Sujet : Re: Who here is too stupid to know that DDD correctly simulated by HHH cannot possibly reach its own return instruction?
De : abc (at) *nospam* def.com (olcott)
Groupes : comp.theoryDate : 07. Aug 2024, 14:40:31
Autres entêtes
Organisation : A noiseless patient Spider
Message-ID : <v8vtgf$32fso$12@dont-email.me>
References : 1 2 3 4 5 6 7 8 9 10 11 12
User-Agent : Mozilla Thunderbird
On 8/7/2024 2:22 AM, Mikko wrote:
On 2024-08-05 15:00:12 +0000, olcott said:
On 8/5/2024 2:44 AM, Mikko wrote:
On 2024-08-04 13:11:56 +0000, olcott said:
>
On 8/4/2024 1:26 AM, Fred. Zwarts wrote:
Op 03.aug.2024 om 17:20 schreef olcott:>>
When you try to show how DDD simulated by HHH does
reach its "return" instruction you must necessarily
must fail unless you cheat by disagreeing with the
semantics of C. That you fail to have a sufficient
understanding of the semantics of C is less than no
rebuttal what-so-ever.
>
Fortunately that is not what I try, because I understand that HHH cannot possibly simulate itself correctly.
>
>
void DDD()
{
HHH(DDD);
return;
}
>
In other words when HHH simulates itself simulating DDD it
is supposed to do something other than simulating itself
simulating DDD ??? Do you expect it to make a cup of coffee?
>
In another message you have said that when HHH simulates itself
simulating DDD is does not simulate itself simulating itself
simulating DDD. You have not told whether it makes a cup of coffee.

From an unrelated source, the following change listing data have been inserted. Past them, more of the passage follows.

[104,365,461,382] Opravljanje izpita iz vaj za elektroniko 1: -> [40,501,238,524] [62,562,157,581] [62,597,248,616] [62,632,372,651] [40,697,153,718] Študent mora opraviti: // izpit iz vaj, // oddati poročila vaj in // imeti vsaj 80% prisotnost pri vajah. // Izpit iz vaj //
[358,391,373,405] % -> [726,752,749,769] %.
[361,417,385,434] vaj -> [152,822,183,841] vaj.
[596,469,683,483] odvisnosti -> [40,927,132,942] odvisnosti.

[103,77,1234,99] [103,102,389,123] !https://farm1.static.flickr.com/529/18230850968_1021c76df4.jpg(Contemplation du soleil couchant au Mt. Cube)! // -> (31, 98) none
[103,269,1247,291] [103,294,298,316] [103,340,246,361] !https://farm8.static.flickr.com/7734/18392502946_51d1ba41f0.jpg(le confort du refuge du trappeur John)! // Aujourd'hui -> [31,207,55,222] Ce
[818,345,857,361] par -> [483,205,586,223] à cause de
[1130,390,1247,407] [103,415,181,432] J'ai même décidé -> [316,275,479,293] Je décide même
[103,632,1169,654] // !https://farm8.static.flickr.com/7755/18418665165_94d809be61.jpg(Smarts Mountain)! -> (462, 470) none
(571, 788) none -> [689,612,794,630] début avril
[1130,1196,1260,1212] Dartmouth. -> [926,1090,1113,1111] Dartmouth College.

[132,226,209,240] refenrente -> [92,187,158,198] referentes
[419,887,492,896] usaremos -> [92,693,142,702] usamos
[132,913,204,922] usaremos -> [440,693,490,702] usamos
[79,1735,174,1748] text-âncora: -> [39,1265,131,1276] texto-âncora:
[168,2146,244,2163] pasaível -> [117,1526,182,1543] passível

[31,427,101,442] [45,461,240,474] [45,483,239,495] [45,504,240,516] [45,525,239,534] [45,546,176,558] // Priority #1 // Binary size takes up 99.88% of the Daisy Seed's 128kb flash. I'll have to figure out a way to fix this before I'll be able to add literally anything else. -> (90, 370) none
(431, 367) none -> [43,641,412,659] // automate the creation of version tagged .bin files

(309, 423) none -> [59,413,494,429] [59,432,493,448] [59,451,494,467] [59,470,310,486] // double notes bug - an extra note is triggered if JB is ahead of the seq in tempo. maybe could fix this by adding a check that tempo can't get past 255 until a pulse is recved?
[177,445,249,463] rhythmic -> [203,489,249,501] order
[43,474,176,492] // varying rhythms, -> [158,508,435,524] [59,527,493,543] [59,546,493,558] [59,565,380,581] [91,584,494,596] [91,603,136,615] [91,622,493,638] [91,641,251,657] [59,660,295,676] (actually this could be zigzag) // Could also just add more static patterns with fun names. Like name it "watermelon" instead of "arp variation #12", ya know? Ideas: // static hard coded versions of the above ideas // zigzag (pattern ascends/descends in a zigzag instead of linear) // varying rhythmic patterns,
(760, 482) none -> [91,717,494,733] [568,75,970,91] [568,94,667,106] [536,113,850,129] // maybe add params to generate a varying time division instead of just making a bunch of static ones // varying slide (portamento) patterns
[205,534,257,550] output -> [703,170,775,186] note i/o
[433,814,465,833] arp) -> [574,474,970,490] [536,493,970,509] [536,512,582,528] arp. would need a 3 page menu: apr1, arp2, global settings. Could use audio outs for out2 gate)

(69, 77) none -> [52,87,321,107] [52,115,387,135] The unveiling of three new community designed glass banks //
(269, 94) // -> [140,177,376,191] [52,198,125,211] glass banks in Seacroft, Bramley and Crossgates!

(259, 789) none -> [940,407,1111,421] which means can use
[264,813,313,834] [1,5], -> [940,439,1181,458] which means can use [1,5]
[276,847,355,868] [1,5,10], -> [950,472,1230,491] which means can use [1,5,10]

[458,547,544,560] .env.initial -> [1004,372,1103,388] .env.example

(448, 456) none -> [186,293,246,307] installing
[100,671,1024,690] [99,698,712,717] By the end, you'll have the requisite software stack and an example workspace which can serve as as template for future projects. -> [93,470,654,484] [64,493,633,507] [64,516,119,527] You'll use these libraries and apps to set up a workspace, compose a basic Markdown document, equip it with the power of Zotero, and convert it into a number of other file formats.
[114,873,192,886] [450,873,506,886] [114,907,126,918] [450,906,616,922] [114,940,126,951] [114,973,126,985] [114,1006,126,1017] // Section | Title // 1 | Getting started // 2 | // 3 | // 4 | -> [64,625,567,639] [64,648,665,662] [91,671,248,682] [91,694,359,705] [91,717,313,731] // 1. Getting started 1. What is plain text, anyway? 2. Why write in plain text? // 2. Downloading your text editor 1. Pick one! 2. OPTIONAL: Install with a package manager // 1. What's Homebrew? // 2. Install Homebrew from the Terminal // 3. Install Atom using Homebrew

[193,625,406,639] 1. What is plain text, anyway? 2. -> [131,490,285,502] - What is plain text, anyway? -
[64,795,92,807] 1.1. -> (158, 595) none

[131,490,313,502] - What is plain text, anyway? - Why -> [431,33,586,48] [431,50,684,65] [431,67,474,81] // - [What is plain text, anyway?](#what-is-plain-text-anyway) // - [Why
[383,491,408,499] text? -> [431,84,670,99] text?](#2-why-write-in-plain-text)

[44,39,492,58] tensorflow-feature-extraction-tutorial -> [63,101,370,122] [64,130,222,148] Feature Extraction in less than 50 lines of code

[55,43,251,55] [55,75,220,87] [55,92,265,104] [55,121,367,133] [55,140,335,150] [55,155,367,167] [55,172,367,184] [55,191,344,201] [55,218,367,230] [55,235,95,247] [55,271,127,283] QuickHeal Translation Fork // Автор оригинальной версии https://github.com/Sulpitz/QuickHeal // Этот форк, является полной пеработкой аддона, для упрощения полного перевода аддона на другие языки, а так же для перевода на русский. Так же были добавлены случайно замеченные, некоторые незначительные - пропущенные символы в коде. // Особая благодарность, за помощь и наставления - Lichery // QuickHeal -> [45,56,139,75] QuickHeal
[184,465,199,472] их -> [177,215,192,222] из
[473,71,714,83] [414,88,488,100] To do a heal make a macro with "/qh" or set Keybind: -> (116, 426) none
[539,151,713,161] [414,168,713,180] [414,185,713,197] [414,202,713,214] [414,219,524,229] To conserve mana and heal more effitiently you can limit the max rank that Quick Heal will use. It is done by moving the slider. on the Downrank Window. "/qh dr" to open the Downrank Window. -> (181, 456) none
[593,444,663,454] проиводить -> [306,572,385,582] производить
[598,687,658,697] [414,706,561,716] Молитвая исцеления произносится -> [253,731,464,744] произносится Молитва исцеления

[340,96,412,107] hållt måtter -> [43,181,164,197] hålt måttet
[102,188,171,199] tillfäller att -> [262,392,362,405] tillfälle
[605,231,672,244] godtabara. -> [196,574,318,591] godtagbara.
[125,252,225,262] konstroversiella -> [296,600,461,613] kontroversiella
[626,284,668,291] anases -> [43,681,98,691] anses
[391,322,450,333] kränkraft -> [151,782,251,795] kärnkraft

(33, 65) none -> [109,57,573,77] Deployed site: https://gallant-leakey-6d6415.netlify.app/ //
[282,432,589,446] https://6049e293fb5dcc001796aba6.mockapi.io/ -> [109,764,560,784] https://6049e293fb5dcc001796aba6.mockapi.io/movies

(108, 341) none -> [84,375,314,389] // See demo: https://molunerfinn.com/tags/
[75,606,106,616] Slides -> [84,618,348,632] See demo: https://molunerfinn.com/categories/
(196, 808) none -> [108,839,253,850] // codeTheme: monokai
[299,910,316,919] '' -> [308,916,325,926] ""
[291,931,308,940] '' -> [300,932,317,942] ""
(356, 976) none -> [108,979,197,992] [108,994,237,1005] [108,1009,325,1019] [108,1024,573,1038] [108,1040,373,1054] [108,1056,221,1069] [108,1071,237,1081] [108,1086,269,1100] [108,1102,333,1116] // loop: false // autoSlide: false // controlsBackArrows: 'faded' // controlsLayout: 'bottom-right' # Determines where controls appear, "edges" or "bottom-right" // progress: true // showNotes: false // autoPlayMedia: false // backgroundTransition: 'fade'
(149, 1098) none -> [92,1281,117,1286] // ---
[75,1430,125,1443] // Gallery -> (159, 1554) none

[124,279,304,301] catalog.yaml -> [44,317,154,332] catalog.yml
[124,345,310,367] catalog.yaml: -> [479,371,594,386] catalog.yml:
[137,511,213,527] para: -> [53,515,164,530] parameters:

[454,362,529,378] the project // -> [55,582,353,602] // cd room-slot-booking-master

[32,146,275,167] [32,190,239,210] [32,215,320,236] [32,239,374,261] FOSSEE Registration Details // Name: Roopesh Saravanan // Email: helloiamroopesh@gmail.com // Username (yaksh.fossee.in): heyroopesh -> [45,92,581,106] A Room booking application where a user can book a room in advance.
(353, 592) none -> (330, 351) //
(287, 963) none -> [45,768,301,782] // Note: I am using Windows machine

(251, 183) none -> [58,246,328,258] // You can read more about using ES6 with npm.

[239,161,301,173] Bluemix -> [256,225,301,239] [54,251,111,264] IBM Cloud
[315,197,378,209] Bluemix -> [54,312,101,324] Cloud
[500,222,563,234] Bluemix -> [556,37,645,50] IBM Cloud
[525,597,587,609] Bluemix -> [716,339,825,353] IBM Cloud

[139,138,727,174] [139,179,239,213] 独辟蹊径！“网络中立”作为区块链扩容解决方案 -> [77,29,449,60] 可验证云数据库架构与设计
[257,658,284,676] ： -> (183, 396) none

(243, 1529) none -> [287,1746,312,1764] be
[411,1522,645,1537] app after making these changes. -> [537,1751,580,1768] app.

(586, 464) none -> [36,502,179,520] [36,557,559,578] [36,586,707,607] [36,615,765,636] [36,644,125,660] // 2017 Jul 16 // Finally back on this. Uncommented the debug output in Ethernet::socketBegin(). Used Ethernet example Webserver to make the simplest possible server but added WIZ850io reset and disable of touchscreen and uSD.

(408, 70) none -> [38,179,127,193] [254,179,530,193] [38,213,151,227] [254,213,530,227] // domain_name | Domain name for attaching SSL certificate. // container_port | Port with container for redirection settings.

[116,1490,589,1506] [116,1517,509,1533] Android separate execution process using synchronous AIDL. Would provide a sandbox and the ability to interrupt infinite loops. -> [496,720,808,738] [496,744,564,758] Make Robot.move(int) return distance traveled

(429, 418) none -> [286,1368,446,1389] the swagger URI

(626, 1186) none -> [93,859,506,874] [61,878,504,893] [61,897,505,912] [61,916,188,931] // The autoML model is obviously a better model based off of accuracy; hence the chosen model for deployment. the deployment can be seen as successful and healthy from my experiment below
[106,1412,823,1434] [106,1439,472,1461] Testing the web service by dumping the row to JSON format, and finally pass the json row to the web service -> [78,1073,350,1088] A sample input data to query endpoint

Neither action can be seen in the traces you have shown.
>
>
HHH and HH and the original H have proved that they simulate
themselves simulating DDD, DD and P for three years now.
Your trace don't show siulation of exectuion differently from
simulation of simulation of execution.
It does but it is too difficult to dig it out of emulations
of emulators emulating inputs.
You can go in there and highlight all of the instructions
of the first emulated DDD in yellow, the second DDD in cyan,
the first HHH in red and the second HHH in green.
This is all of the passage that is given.